Ilustrasi Fotografer : John Doddy Hidayat
Garut News ( Senin, 21/12 – 2015 ).
Kisruh ojek dan taksi online, yang sempat diberangus Menteri Perhubungan Ignasius Jonan, terjadi akibat keterlambatan pemerintah menjawab perubahan zaman.
Sesungguhnya masalah ini belum selesai dengan turun tangannya presiden menganulir pelarangan itu. Tanpa penyelesaian mendasar, larangan serupa bisa saja kembali terjadi.
Larangan atas transportasi alternatif ini mengacu pada Undang-Undang Nomor 22 Tahun 2009 tentang Lalu Lintas dan Angkutan Jalan serta Peraturan Pemerintah Nomor 74 Tahun 2014 tentang Angkutan Jalan. Dua regulasi ini mengharamkan kendaraan beroda dua dan mobil berpelat nomor hitam menjadi angkutan umum.
Ini bukan larangan pertama dari pemerintah. Sebelumnya, polisi berkali-kali merazia dan mengandangkan taksi Uber layanan antar menggunakan mobil berpelat nomor hitam berbasis aplikasi. Alasannya, taksi ini tak berizin.
Menteri Jonan pada 9 November lalu juga menyurati Kepala Polri agar menindak Uber dan Go-Jek jasa antar memakai sepeda motor karena tidak sesuai dengan ketentuan.
Di sisi lain, pemerintah seperti merestui kehadiran mereka. Saat berkunjung ke Amerika Serikat, Oktober lalu, Presiden mengajak Nadiem Makarim, pendiri Go-Jek, ikut dalam rombongan.
Jokowi menghargai inisiatif Nadiem yang mengembangkan aplikasi Go-Jek dengan mengajaknya bertemu dengan para jawara teknologi Internet di Lembah Silikon. Di Jakarta, Gubernur Basuki Tjahja Purnama juga “merestui” Go-Jek berintegrasi dengan busway.
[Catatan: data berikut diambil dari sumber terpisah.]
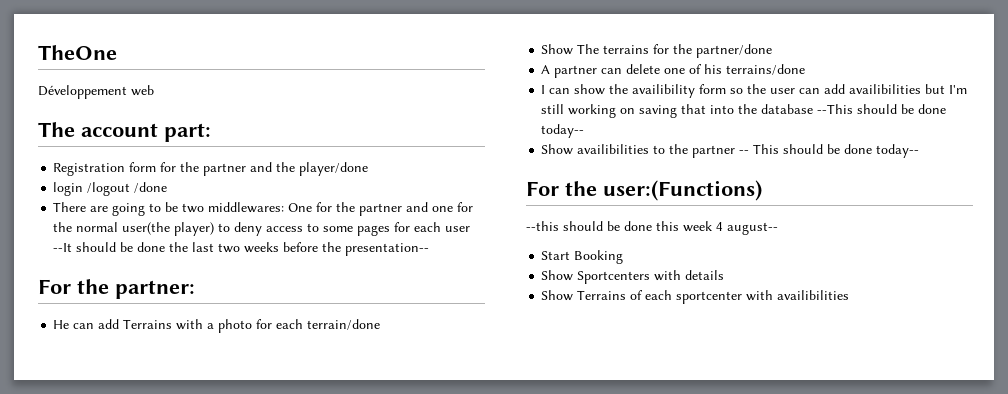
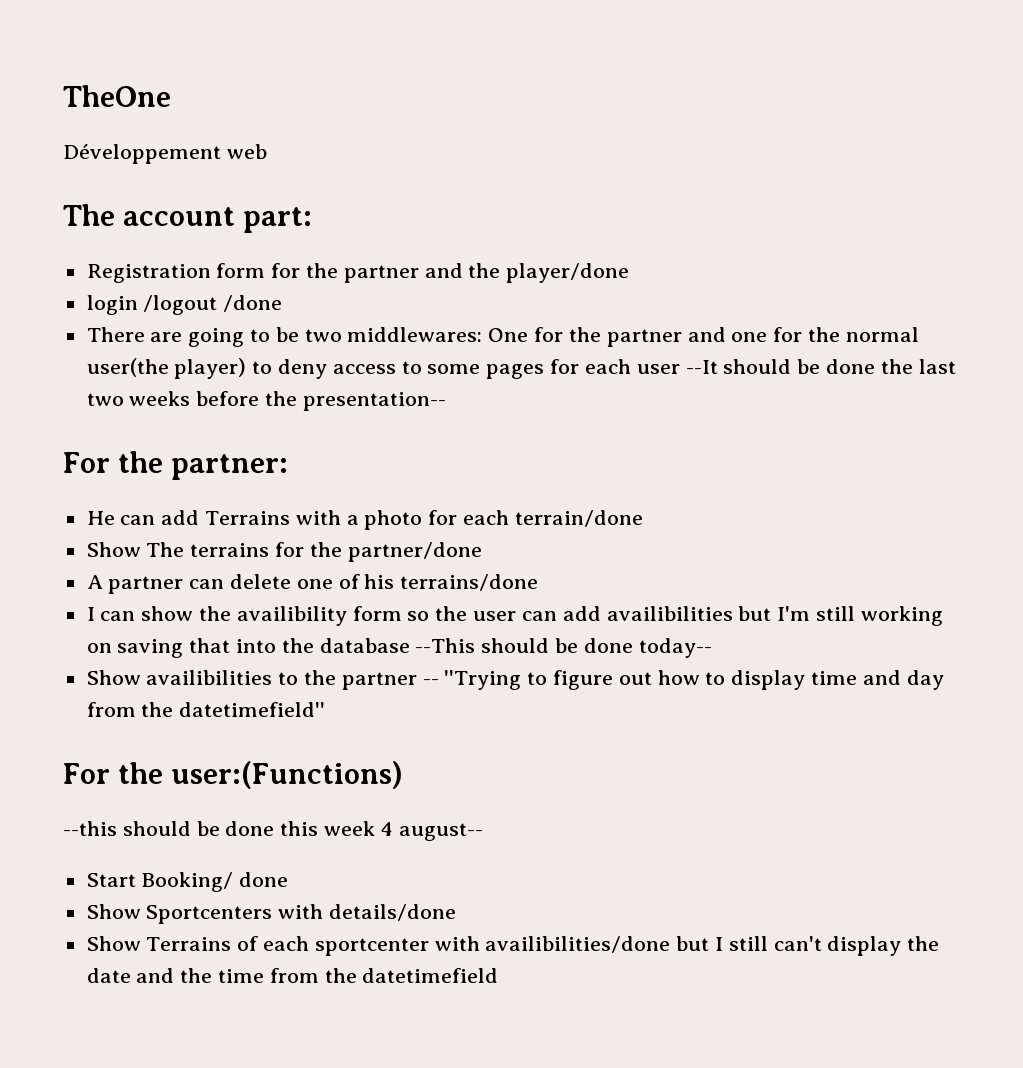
[753,144,920,158] This should be done today-- -> [444,670,944,690] [86,702,326,717] ''Trying to figure out how to display time and day from the datetimefield''
[574,250,624,264] Booking -> [141,872,289,892] Booking/ done
[685,270,725,280] details -> [329,904,457,921] details/done
[777,290,850,300] availibilities -> [485,936,940,956] [86,968,499,983] availibilities/done but I still can't display the date and the time from the datetimefield

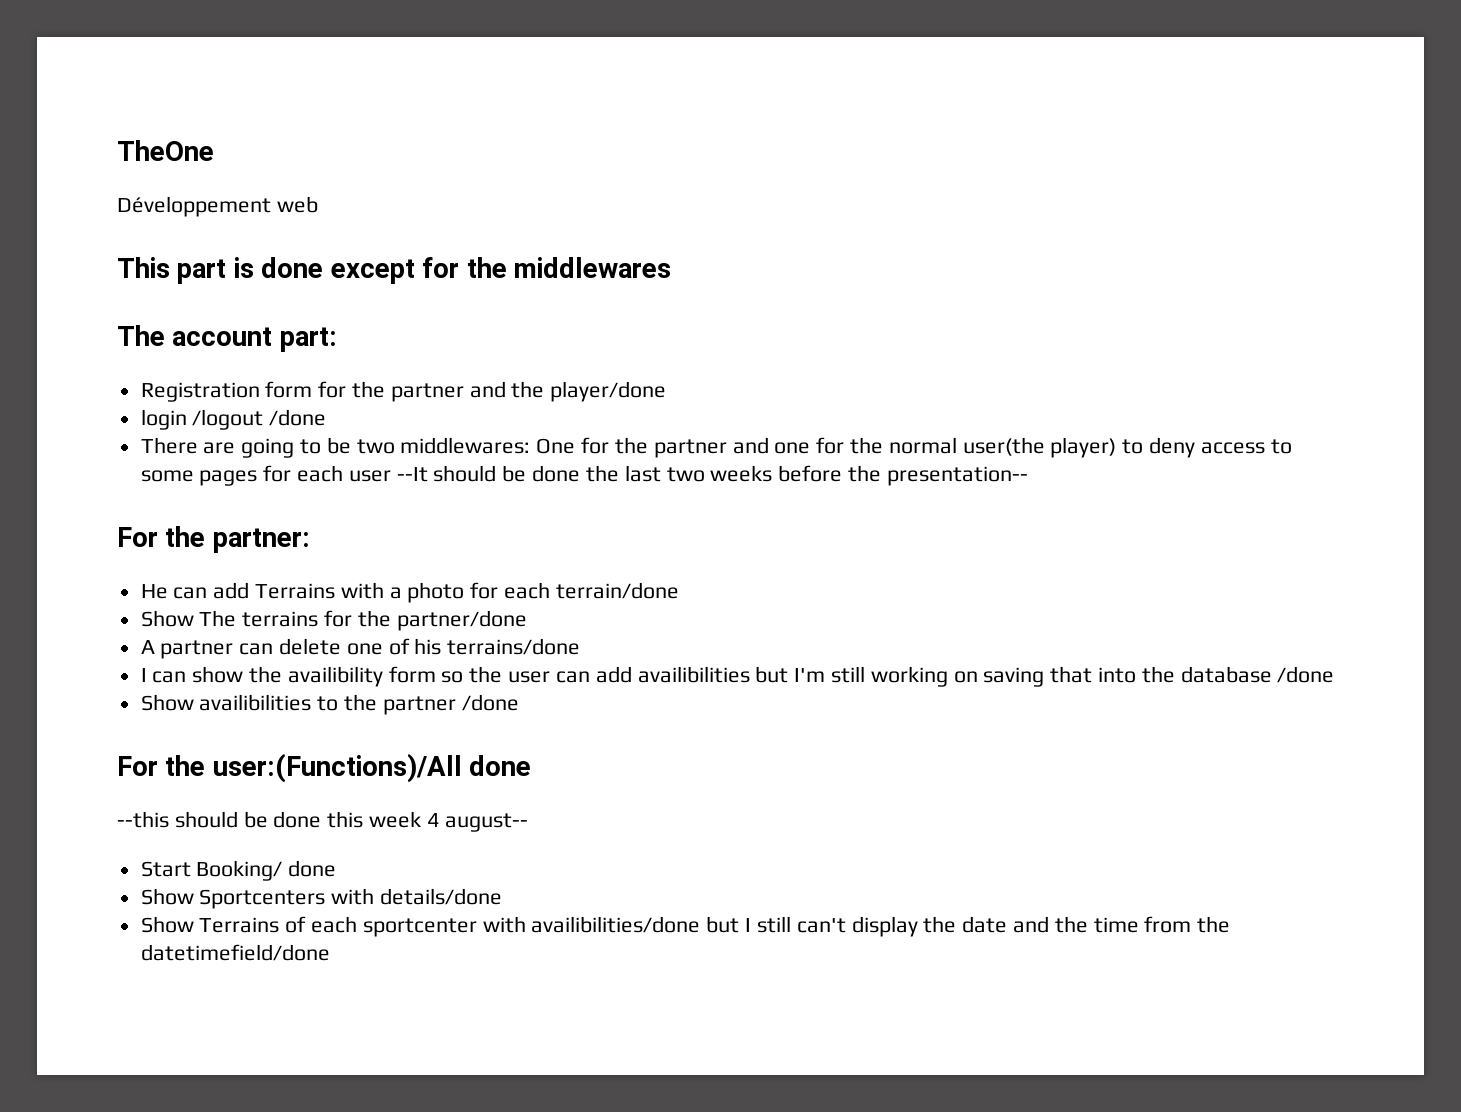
(267, 151) none -> [117,257,671,284] // This part is done except for the middlewares
[415,638,712,658] --This should be done today-- -> [1277,666,1335,683] /done
[422,670,944,690] [86,702,326,717] [63,761,404,789] -- ''Trying to figure out how to display time and day from the datetimefield'' // For the user:(Functions) -> [461,694,519,711] [117,753,532,783] /done // For the user:(Functions)/All done
[362,968,499,983] datetimefield -> [140,944,330,961] datetimefield/done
Go-Jek, GrabBike, GrabTaxi, Lady-Jek, dan Uber adalah model bisnis baru yang berkembang seiring dengan kemajuan teknologi Internet. Model bisnis yang disebut “sharing economy” seperti ini tak terjangkau regulasi mengenai transportasi.
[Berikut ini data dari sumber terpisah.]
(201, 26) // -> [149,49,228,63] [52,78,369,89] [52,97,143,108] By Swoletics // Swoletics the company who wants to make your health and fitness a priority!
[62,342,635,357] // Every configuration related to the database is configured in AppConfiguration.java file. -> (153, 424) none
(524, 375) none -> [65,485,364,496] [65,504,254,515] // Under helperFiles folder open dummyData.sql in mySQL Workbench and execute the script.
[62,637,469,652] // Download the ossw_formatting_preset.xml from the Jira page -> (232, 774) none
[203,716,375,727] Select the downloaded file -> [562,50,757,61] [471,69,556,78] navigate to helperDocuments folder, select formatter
Fenomena yang tak hanya terjadi di Indonesia inilah yang semestinya diantisipasi, bukannya dilarang dengan alasan tak sesuai dengan regulasi.
Model sharing economy tak hanya membuka semua sekat bisnis konvensional, tapi juga membawa peluang baru yang sebelumnya tak terbayangkan. Model bisnis ini mampu menciptakan lapangan kerja alternatif serta memberi pilihan transportasi yang murah dan praktis.
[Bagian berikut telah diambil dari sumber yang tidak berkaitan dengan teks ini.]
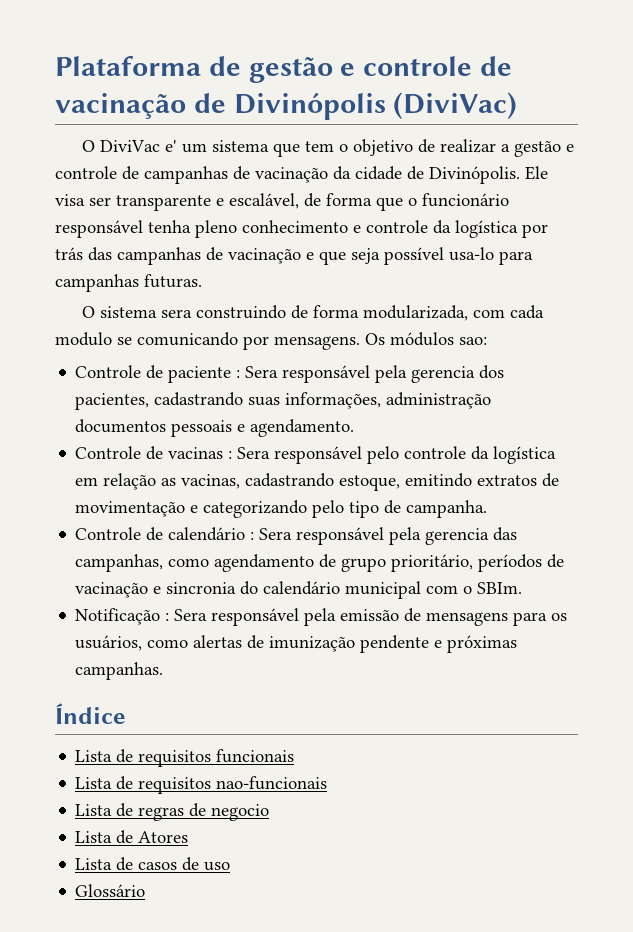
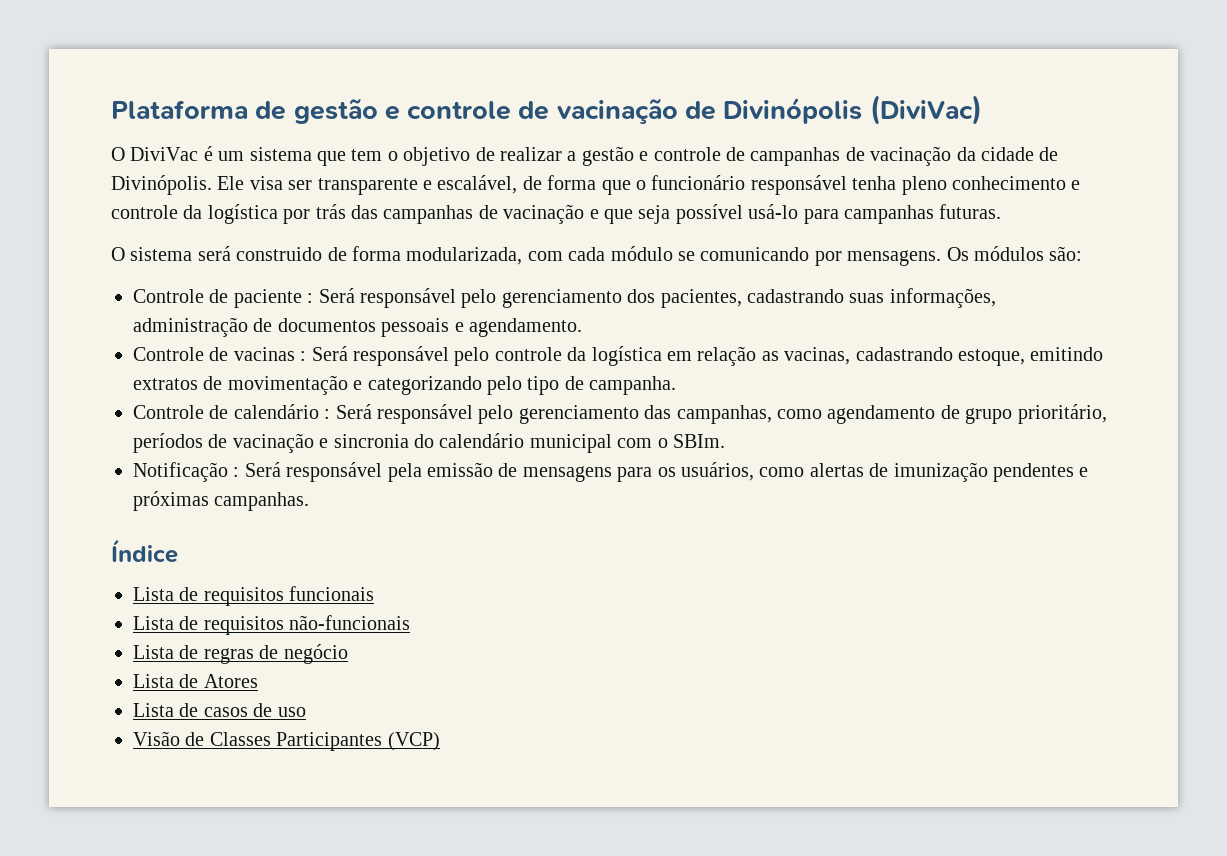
[164,140,177,152] e' -> [203,146,213,161] é
[449,247,494,261] usa-lo -> [748,204,799,219] usá-lo
[160,305,286,319] sera construindo -> [197,246,323,261] será construido
[55,332,112,346] modulo -> [610,246,673,261] módulo
[459,337,487,345] sao: -> [1049,246,1083,261] são:
[245,365,476,383] Sera responsável pela gerencia -> [318,288,622,308] Será responsável pelo gerenciamento
(492, 400) none -> [253,318,273,332] de
[237,447,271,459] Sera -> [311,346,348,361] Será
[259,527,490,545] Sera responsável pela gerencia -> [335,404,639,424] Será responsável pelo gerenciamento
[174,609,208,621] Sera -> [244,462,281,477] Será
[360,635,430,653] pendente -> [992,463,1074,482] pendentes
[216,776,328,790] nao-funcionais -> [289,615,411,630] não-funcionais
[211,804,270,821] negocio -> [283,644,348,664] negócio
[75,884,146,897] Glossário -> [133,731,440,751] Visão de Classes Participantes (VCP)

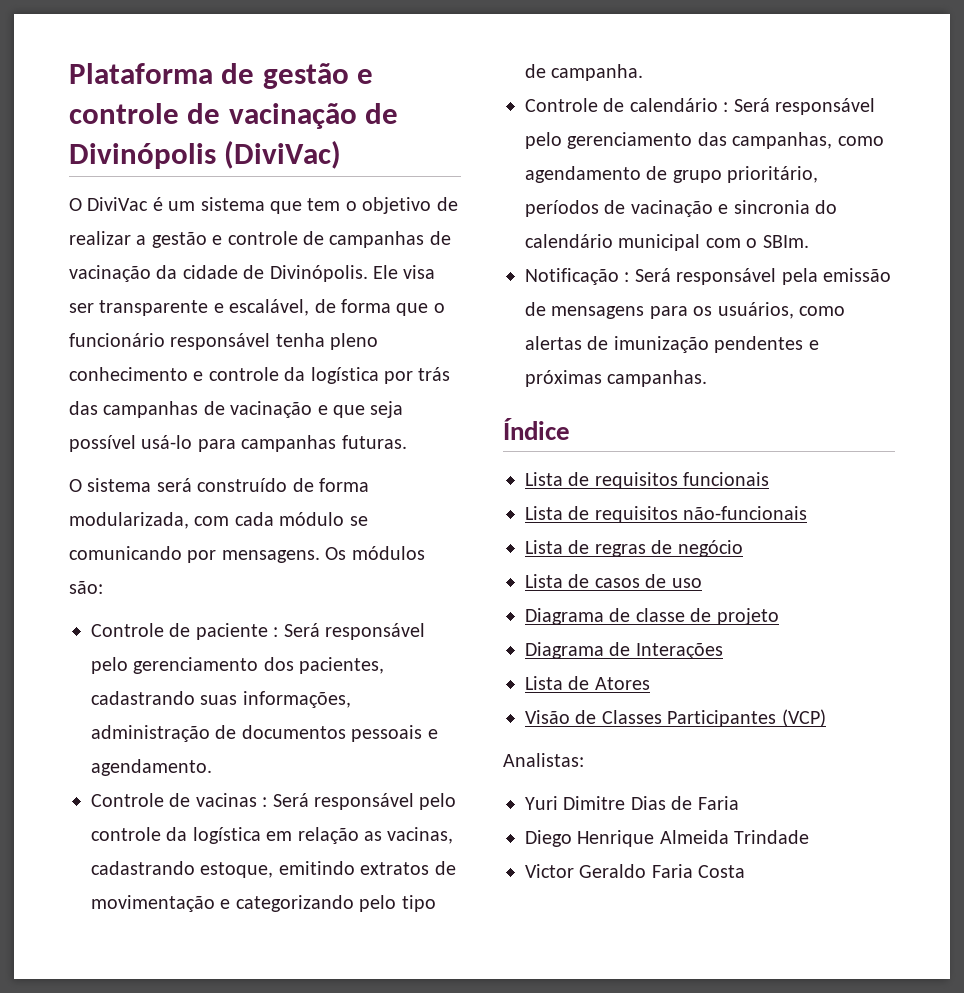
[236,247,323,261] construido -> [197,478,288,492] construído
[203,674,258,688] [133,703,306,717] Atores // Lista de casos de uso -> [594,574,702,588] [525,608,779,625] [525,642,723,659] [525,676,650,690] casos de uso // Diagrama de classe de projeto // Diagrama de Interações // Lista de Atores
(440, 741) none -> [503,753,584,767] [525,796,739,810] [525,830,810,847] [525,864,746,878] // Analistas: // Yuri Dimitre Dias de Faria // Diego Henrique Almeida Trindade // Victor Geraldo Faria Costa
Di tengah kondisi sulitnya lapangan pekerjaan, plus terbatasnya sarana transportasi memadai, Go-Jek, Uber, Grab, dan sejenisnya merupakan jawaban yang dibutuhkan masyarakat. Melarang mereka dengan alasan mengganggu eksistensi bisnis resmi yang konvensional bukanlah dalih yang tepat.
Jika itu alasannya, betapa banyak moda transportasi yang tak sesuai dengan regulasi selama ini dibiarkan. Sejak dulu sudah ada ojek tradisional, jasa kurir bersepeda motor, bahkan persewaan mobil berpelat hitam.
Itu sebabnya, sudah waktunya pemerintah menyesuaikan regulasi yang ada dengan perkembangan baru ini. Undang-Undang Lalu Lintas dan Angkutan harus diubah agar moda transportasi baru ini terakomodasi. Perlu juga dibuat regulasi baru agar pengelola bisnis berbasis aplikasi ini bisa dikenai pajak.